Village in Inner Carniola, Slovenia

Zelše (/sl/; in older sources also Želše, Selsach) is a village along the road linking Cerknica and Postojna, at the northwestern part of the karst Cerknica Polje in the Inner Carniola region of Slovenia. Zelše Caves (Zelške jame)—the source of Rak Creek, a sinking stream—lies west of the village. Big Karlovica Cave (Velika Karlovica), receiving the waters of Stržen Creek, lies southwest of the village. Industrial facilities are located east of the village.

==Description==

Located on the western edge of the intermittently flooded Cerknica Karst Field, Zelše occupies a low, doline-pitted limestone terrace 560 m above sea level, halfway along the regional road from Cerknica to Postojna.
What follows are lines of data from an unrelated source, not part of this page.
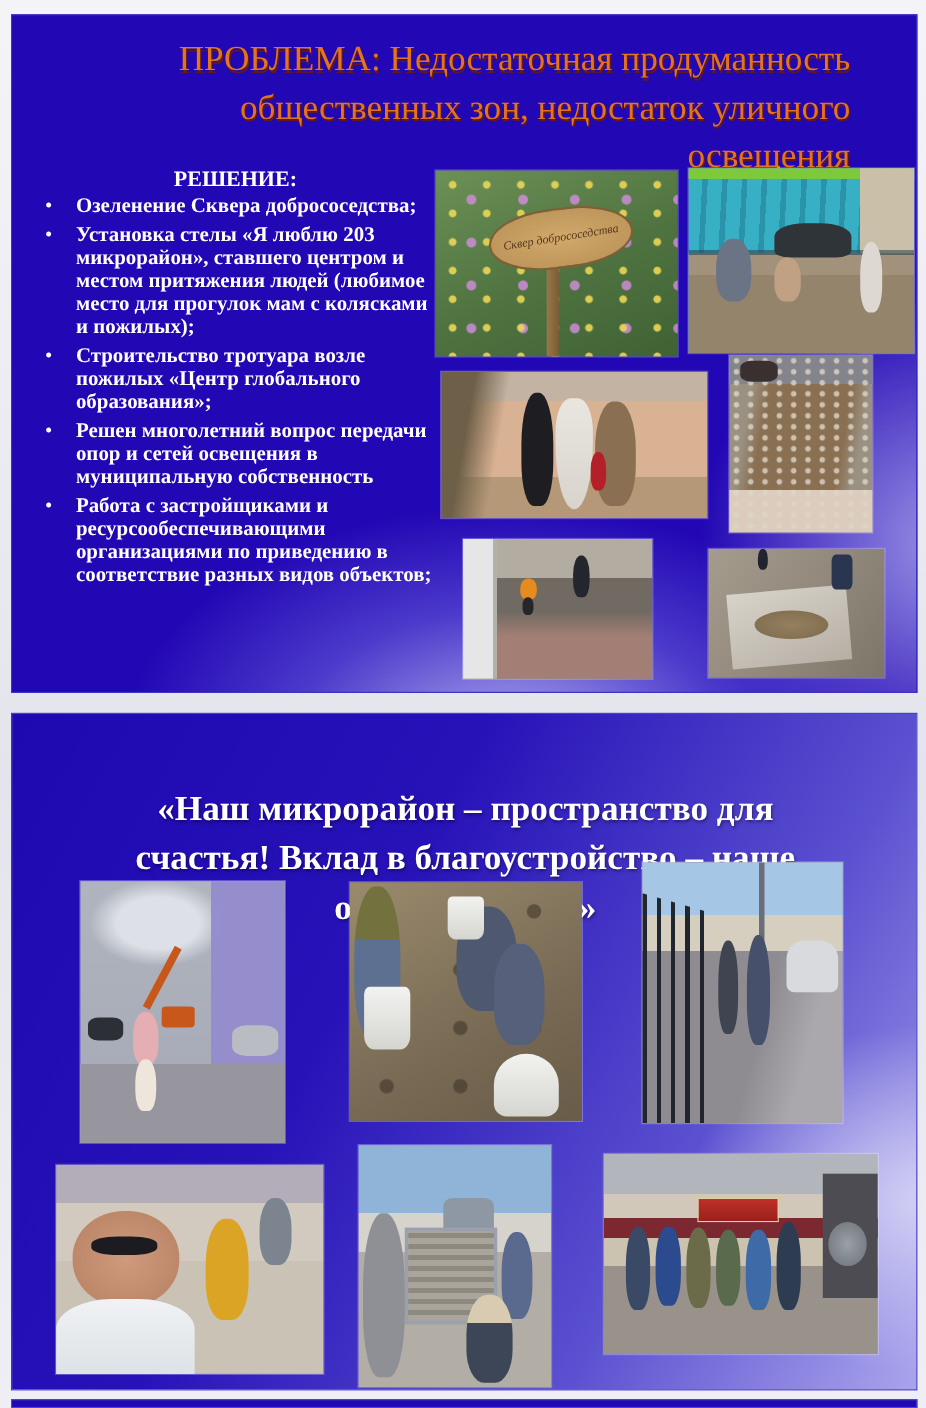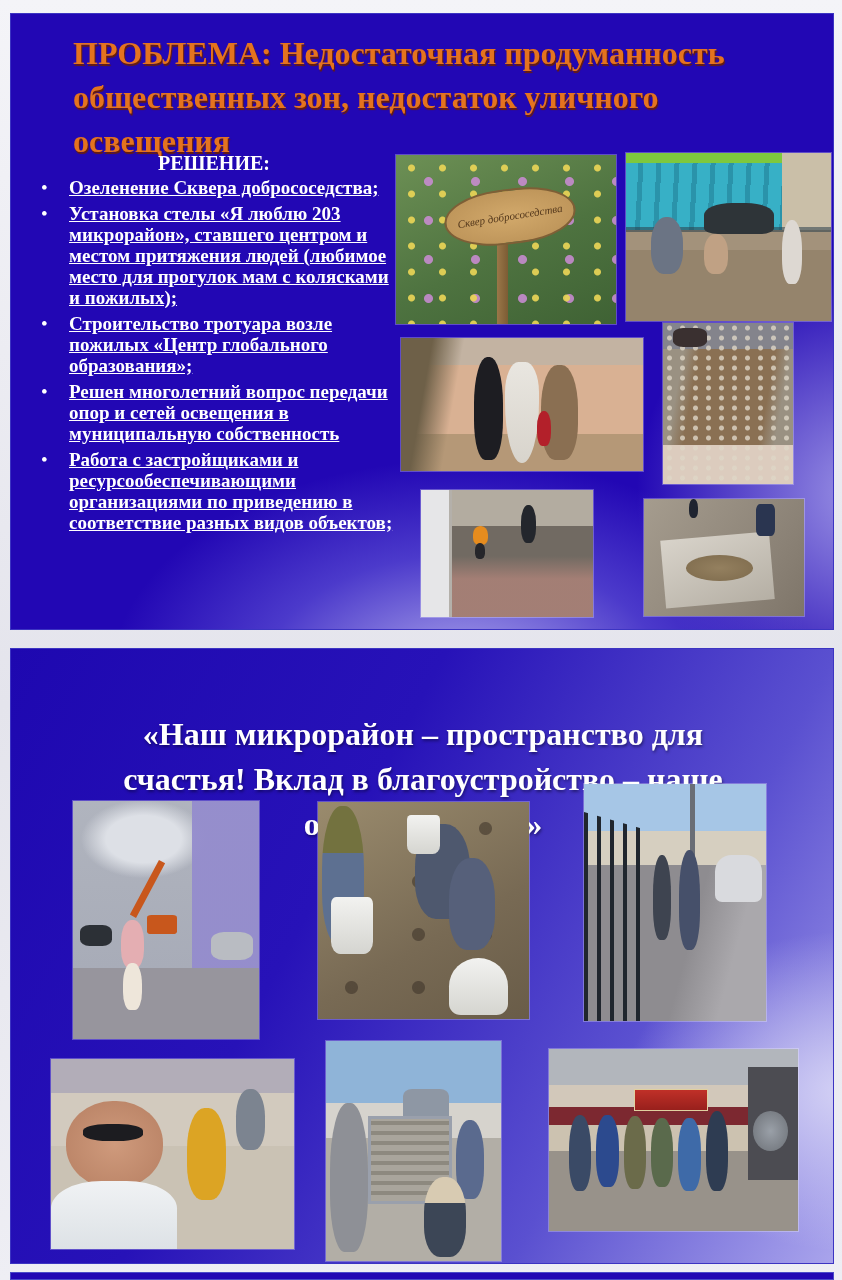--- a/index.html
+++ b/index.html
@@ -12,28 +12,28 @@
           radial-gradient(ellipse 58% 48% at 55% 108%, rgba(186,182,240,.95) 0%, rgba(110,100,222,.55) 42%, rgba(34,7,180,0) 74%),
           radial-gradient(ellipse 45% 60% at 104% 78%, rgba(170,164,235,.9) 0%, rgba(34,7,180,0) 62%),
           #2207b4;}
   .slide2{top:648px;height:616px;
         background:
           radial-gradient(ellipse 42% 40% at 102% 72%, rgba(216,214,246,.95) 0%, rgba(216,214,246,0) 65%),
           linear-gradient(118deg,#1e08b0 0%,#2712b8 38%,#5a50d0 72%,#a9a4ec 100%);}
   .slide3{top:1272px;height:8px;background:#2207b4;border-color:#4a4ac8;}
 
   
-  .s1-title{position:absolute;left:62px;top:17px;width:700px;text-align:left;
-        font-weight:bold;font-size:32px;line-height:44px;color:#e4731f;
+  .s1-title{position:absolute;left:62px;top:17px;width:700px;text-align:right;
+        font-weight:normal;font-size:32px;line-height:44px;color:#e4731f;
         text-shadow:1px 2px 1px #6a1e08;}
   .s1-heading{position:absolute;left:14px;top:138px;width:378px;text-align:center;
         font-weight:bold;font-size:20px;color:#fff;}
   .s1-list{position:absolute;left:14px;top:163px;width:378px;margin:0;padding:0;
         list-style:none;color:#fff;font-weight:bold;font-size:19px;line-height:21px;}
-  .s1-list li{position:relative;padding-left:44px;margin-bottom:5px;text-decoration:underline;}
+  .s1-list li{position:relative;padding-left:44px;margin-bottom:5px;}
   .s1-list li::before{content:"\2022";position:absolute;left:16px;top:0;font-weight:normal;}
 
   
   .s2-title{position:absolute;left:82px;top:22px;width:660px;text-align:center;
         font-weight:bold;font-size:32px;line-height:45px;color:#ffffff;
         text-shadow:1px 2px 3px rgba(0,0,20,.45);margin-top:41px;}
 
   
   .photo{position:absolute;overflow:hidden;outline:1px solid rgba(255,255,255,.28);}
   .fig{position:absolute;border-radius:45% 45% 38% 38%;}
Although the cadastral area covers only 4.2 km^{2}, nearly a third is meadow and permanent pasture, whereas larch and spruce forests cloak the steeper karst rises to the south. The 2020 census logged 97 permanent residents—mostly commuters to Cerknica—with a handful of family farms that still practise the traditional late-summer mowing timed to the drainage of the karst field.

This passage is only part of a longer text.